Santé : nouveau plan d’économies de la CNAMTS

Santé : nouveau plan d’économies de la CNAMTS

Après avoir dressé le bilan des économies réalisées en 2016, l’Assurance-maladie vient de faire connaître son nouveau plan de maîtrise médicalisée pour 2017. Il faudra économiser à nouveau au total 4 milliards d’euros en 2017, dont 1,135 milliard au titre du « bon usage et de la pertinence des soins » avec 700 millions via la maîtrise médicalisée des prescriptions.

Année après année et face à une montée inéluctable des dépenses, la quête de gisements d’économies s’impose dans les rangs de l’Assurance-maladie obligatoire. En 2016, selon le dernier bilan de la CNAMTS, sur les 700 millions d’économies initialement attendus dans le domaine de la maîtrise médicalisée des prescriptions, 456 millions d’euros ont pu être réalisés. Un an plus tôt, pour un même objectif de réduction des dépenses de santé, la cagnotte dégagée s’est finalement élevée à 598 millions (85 % des objectifs), preuve que le ciblage fonctionne en la matière. Fin 2016, les médicaments sont les plus forts contributeurs à ce plan de diminution des dépenses (317 millions), suivis des autres produits de santé (75 millions), des indemnités journalières (24 millions), des dépenses de masso-kinésithérapie (26 millions), des frais de transports sanitaires (11 millions) ou encore de la biologie (4 millions). Mais entre les objectifs affichés et les réalisations subsistera un écart de 35 %, soit 20 % de plus qu’en 2015.

4,05 milliards recherchés

Pour l’année en cours, la CNAMTS a revu sa copie et s’assigne à nouveau un objectif de 700 millions d’euros sur le seul chapitre de la maîtrise médicalisée des prescriptions, dont 380 sur les médicaments, 50 millions sur les produits de santé et prestations, 100 millions sur les indemnités journalières (dont 78 pour le seul secteur libéral) et 75 millions sur les transports. Les dépenses en kiné et en soins infirmiers sont invitées à se réduire de 50 millions d’euros, ainsi que celles de biologie (30 millions). Mais au total, ce sont bien 4,05 milliards d’euros d’économies qui devront être réalisées en 2017, dont 1,135 milliard au titre du « bon usage et de la pertinence des soins« .
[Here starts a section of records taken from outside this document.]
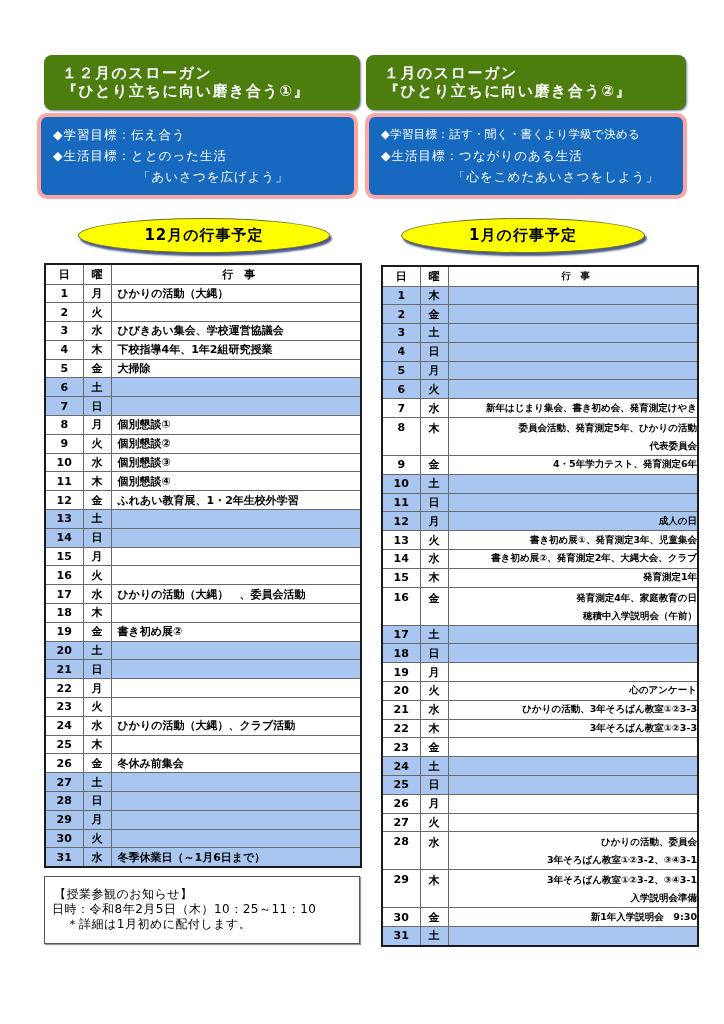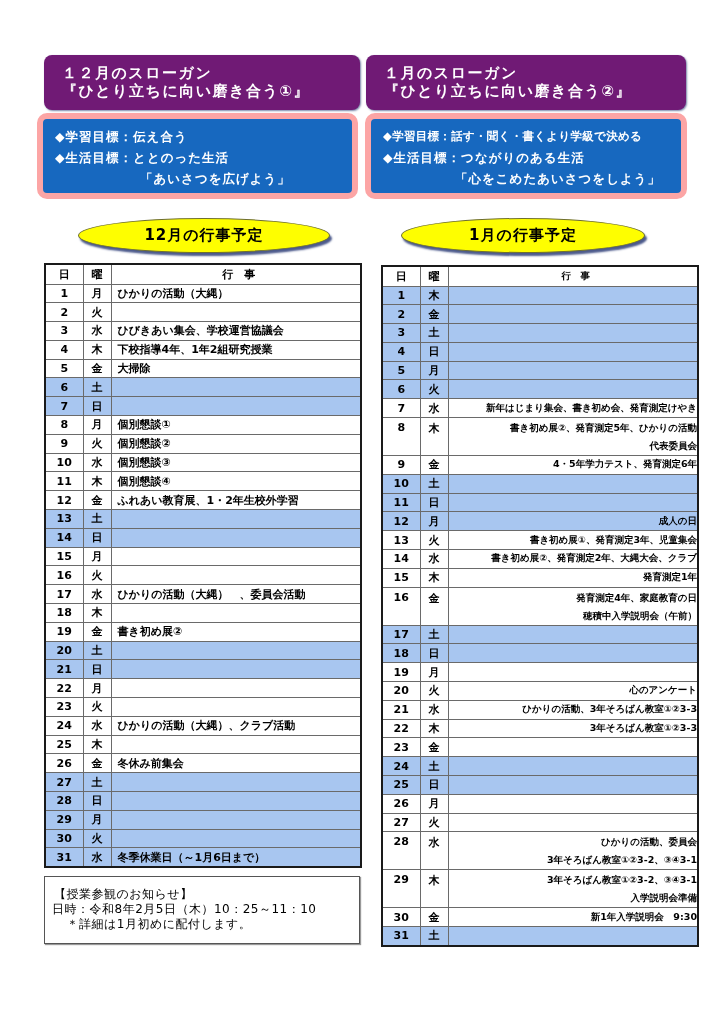--- a/index.html
+++ b/index.html
@@ -5,7 +5,7 @@
   * { box-sizing: border-box; margin: 0; padding: 0; }
   body { width: 724px; height: 1024px; background: #ffffff; position: relative; overflow: hidden;
          font-family: "DejaVu Sans", sans-serif; color: #000; }
-  .slogan { position: absolute; background: #701a75; color: #fff; border-radius: 8px;
+  .slogan { position: absolute; background: #4d7c0f; color: #fff; border-radius: 8px;
             font-weight: bold; font-size: 15px; line-height: 18px; padding: 9px 12px 0 18px; letter-spacing: 1.5px;
             box-shadow: 1px 1px 2px #7a86a8; }
   .goals { position: absolute; background: #1768bf; color: #fff; border-radius: 10px; border: 6px solid #fca5a5;

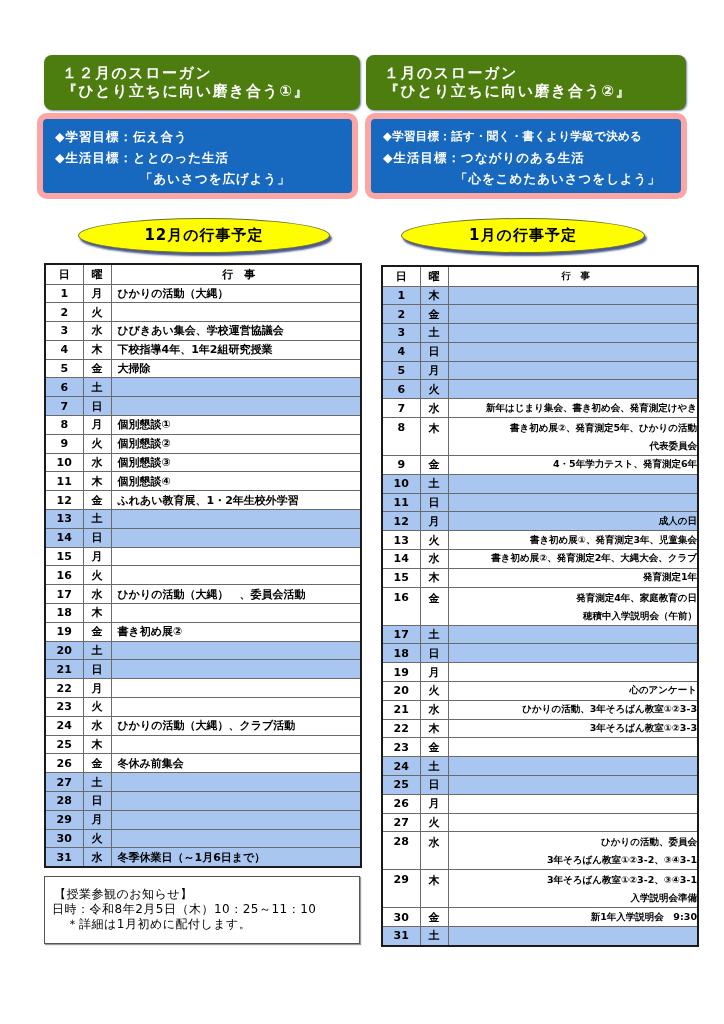--- a/index.html
+++ b/index.html
@@ -8,8 +8,8 @@
   .slogan { position: absolute; background: #4d7c0f; color: #fff; border-radius: 8px;
             font-weight: bold; font-size: 15px; line-height: 18px; padding: 9px 12px 0 18px; letter-spacing: 1.5px;
             box-shadow: 1px 1px 2px #7a86a8; }
-  .goals { position: absolute; background: #1768bf; color: #fff; border-radius: 10px; border: 6px solid #fca5a5;
-           font-weight: bold; font-size: 12.5px; line-height: 21px; padding: 7px 0 0 12px; letter-spacing: 1px; }
+  .goals { position: absolute; background: #1768bf; color: #fff; border-radius: 10px; border: 4px solid #fca5a5;
+           font-weight: normal; font-size: 12.5px; line-height: 21px; padding: 7px 0 0 12px; letter-spacing: 1px; }
   .oval { position: absolute; background: #fefe00; border-radius: 50%; border: 1px solid #6f6f30;
           box-shadow: 2px 3px 2px #4c5a8c; text-align: center; font-weight: bold; font-size: 15px; line-height: 33px;
           letter-spacing: 1px; }

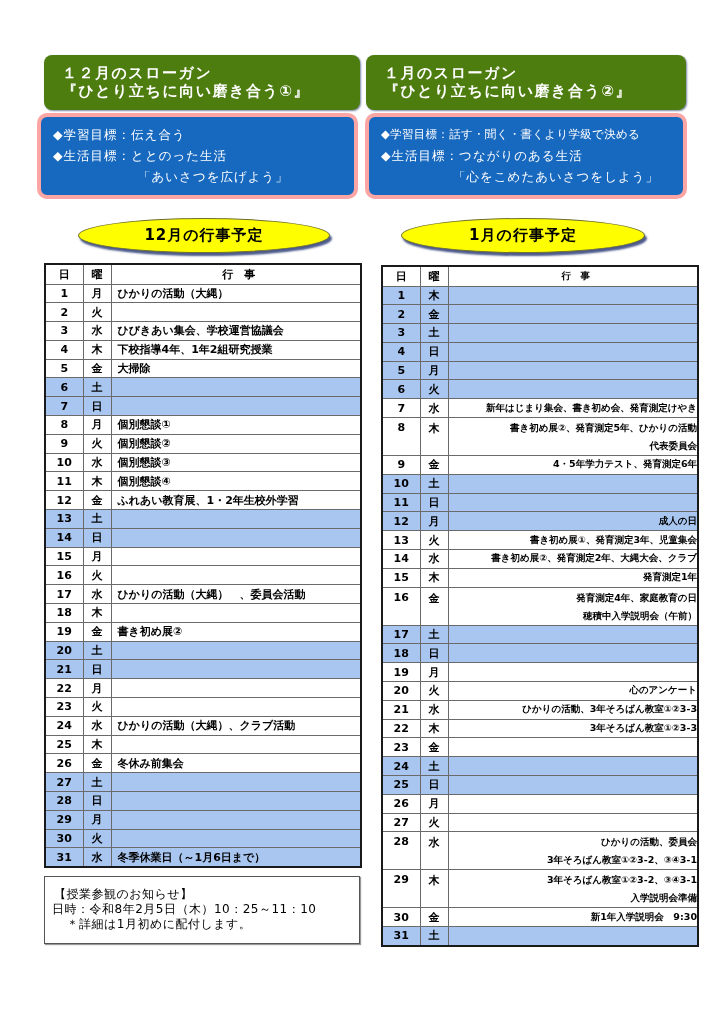--- a/index.html
+++ b/index.html
@@ -345,7 +345,7 @@
         <td class="d">8</td>
         <td class="w">木</td>
         <td class="e">
-          <div style="white-space: pre;">書き初め展②、発育測定5年、ひかりの活動</div>
+          <div style="white-space: pre;">委員会活動、発育測定5年、ひかりの活動</div>
           <div>代表委員会</div>
         </td>
       </tr>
Pour atteindre ses objectifs, l’Assurance-maladie engagera des actions d’accompagnement des professionnels de santé, qui actuellement sont en pleine discussion pour l’application de la convention signée en 2016c’est le cas des médecins – ou pour la signature d’un nouveau textec’est le cas des pharmaciens. Gageons toutefois que la période électorale en cours ne sera pas très propice au maintien d’une pression suffisante pour agir sur les frais de transports ou les indemnités journalières.

Fin janvier, selon le point chiffré effectué par la CNAMTS, les dépenses de soins de ville ont progressé de + 2,9 % sur 12 mois, en données corrigées des jours ouvrés et des variations saisonnières (CJO). Les analyses médicales (biologie) ont de leur côté, connu une croissance annuelle de + 1,5 % et les remboursements en transports ont maintenu une forte hausse, de + 4,4 %, sur les 12 mois écoulés, de même les indemnités journalières (+3,5 %). Seul le poste médicaments délivrés en ville maintient une croissance proche de zéro. Au total, les dépenses du régime général augmentent de 2,3 % en rythme annuel et en données CJO, soit un taux proche de l’ONDAM.